Untuk menuju lokasi yang rawan longsor harus ditempuh dengan menggunakan sepeda motor trail karena harus naik turun gunung. Saat mengecek lokasi yang rawan melibatkan polres, TNI, Perhutani, dan beberapa Kades yang ada di Tempurejo. “Setelah dari balai desa, tim dilanjut dengan mengecek di wilayah Dusun Baban Barat, Desa Mulyorejo, Kecamatan Silo, juga dengan trail, ujar Widi Prasetyo Plt Ka BPBD jember.

Menurut Widi, untuk wilayah Tempurejo dan Silo, merupakan salah satu wilayah di Jember yang akan menerima curah hujan yang tinggi. Dari dua wilayah tersebut pergerakan tanahnya menengah sampai tinggi didasarkan dari ESDM yang dirilis pada bulan November 2017. “Pertemuan yang dilakukan ini dalam pencegahan risiko bencana (PRB),” ujar Widi.

Dia berharap agar warga benar-benar mewaspadai musim hujan, karena perkiraan BMKG, Bulan Desember 2017 dan Januari 2018 ini adalah puncak curah hujan di wilayah Jember. Terutama bagi warga masyarakat yang tempat tinggalnya berdekatan dengan tebing ataupun aliran sungai.

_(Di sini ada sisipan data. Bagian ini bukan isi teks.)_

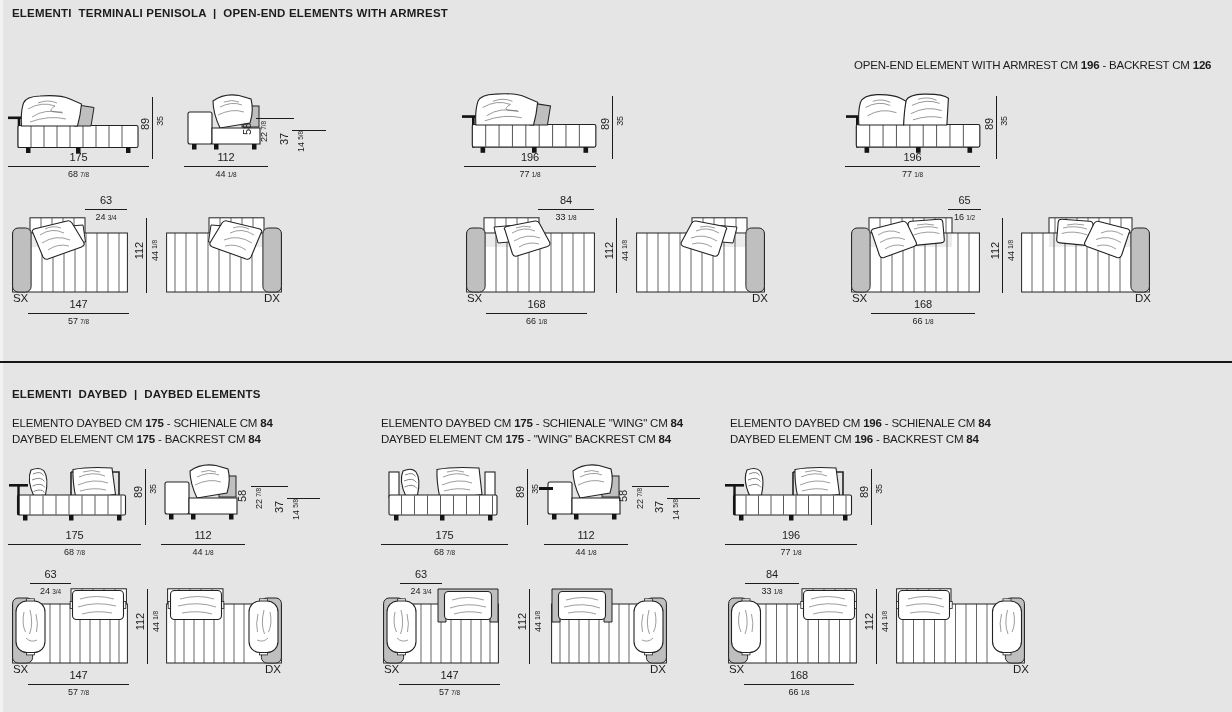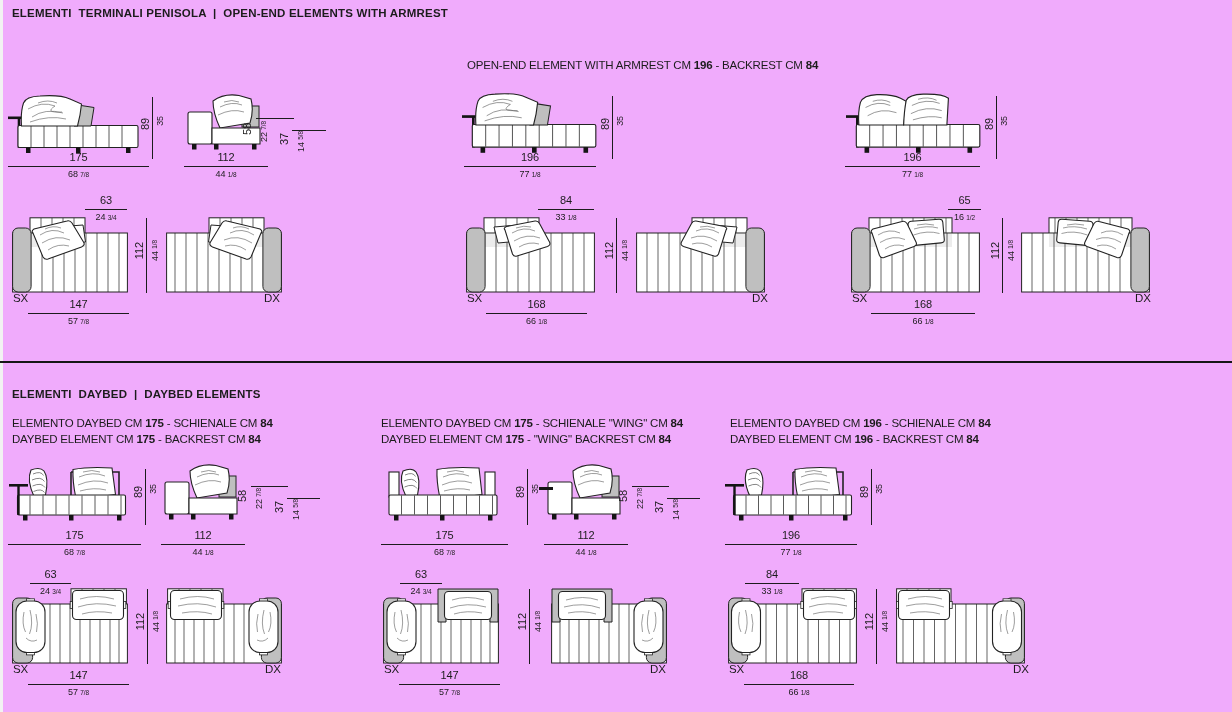"ELEMENTI TERMINALI PENISOLA | OPEN-END" .page { background: #f0abfc -> #e5e5e5 }
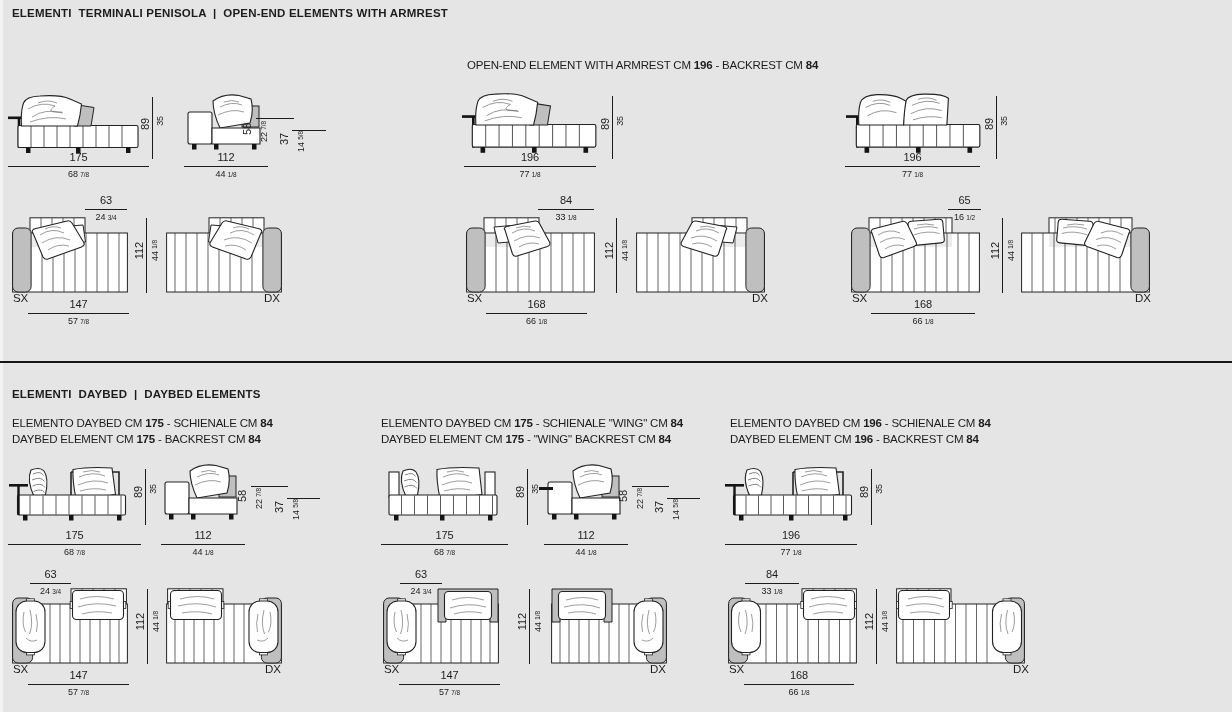"OPEN-END ELEMENT WITH ARMREST CM" div.colhead { html: <div>OPEN-END ELEMENT WITH ARMREST CM <b>196</b> - BACKREST CM <b>84</b></div> -> none }
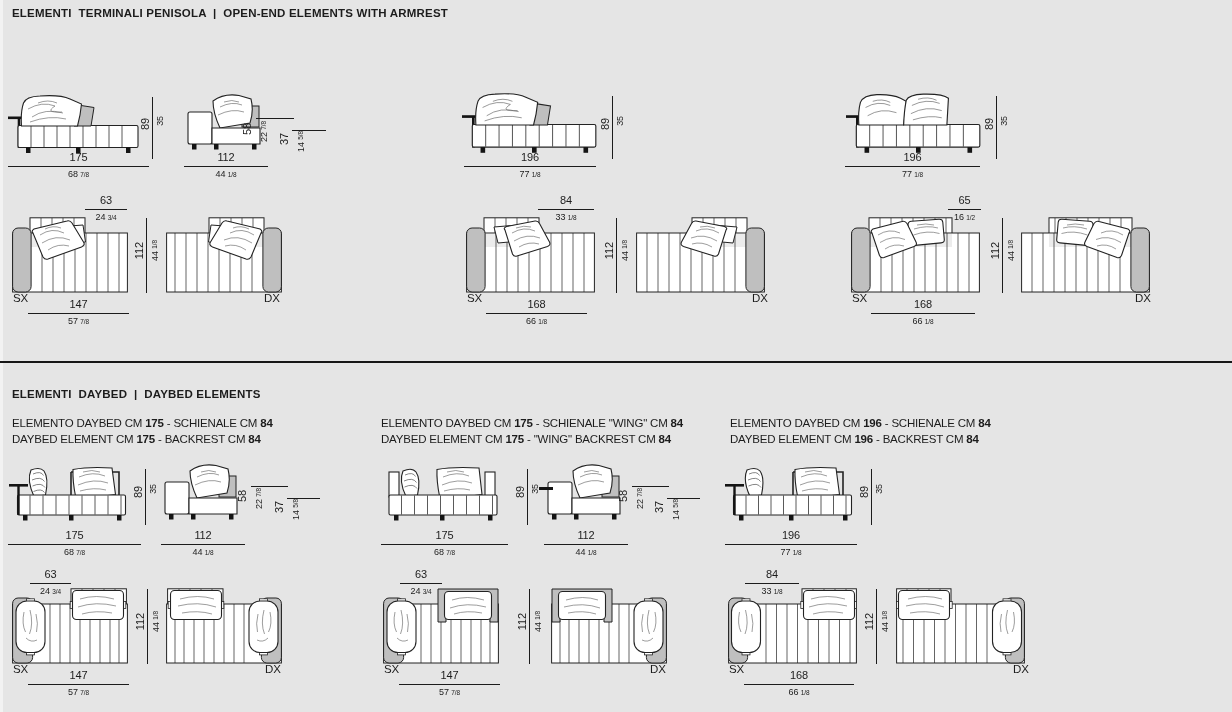"OPEN-END ELEMENT WITH ARMREST CM" div.colhead { html: none -> <div>OPEN-END ELEMENT WITH ARMREST CM <b>196</b> - BACKREST CM <b>126</b></div> }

Namun sebelum curah hujan, pihaknya wanti-wanti bahwa pergerakan tanah sangat rawan terhadap terjadinya longsor. Ada beberapa titik di wilayah Jember ini yang memiliki tingkat pergerakan tanah sangat tinggi . Salah satunya, kata dia, wilayah Kecamatan Tempurejo, dan Silo. Dua kecamatan tersebut, lanjut dia, memiliki potensi pergerakan tanah beberapa titik di wilayahnya ini memiliki potensi pergerakan tanah yang sangat tinggi.

Sementara Dandim 0824 Lekol Inf Rudianto  menambahkan, setelah mengecek di sekitar area yang dilewati, ternyata banyak pohon yang sudah tidak ada. “Memang bapak- bapak memerlukan lahan untuk ditanami. Tetapi harus jangan hanya mengingat diri kita sekarang saja, tetapi harus ingat anak cucu ke depan,” ujarnya.

Ke depan, kata Dandim, warga akan menanam tanaman yang bisa menjaga kondisi tanah, yakni dengan menanam tanaman keras yang nilai ekonomisnya lebih tinggi. “Seperti pohon durian, petai dan avokad. Dengan tanaman tersebut kalau dikelola dengan baik hasilnya akan lebih baik”, pungkas Rudi.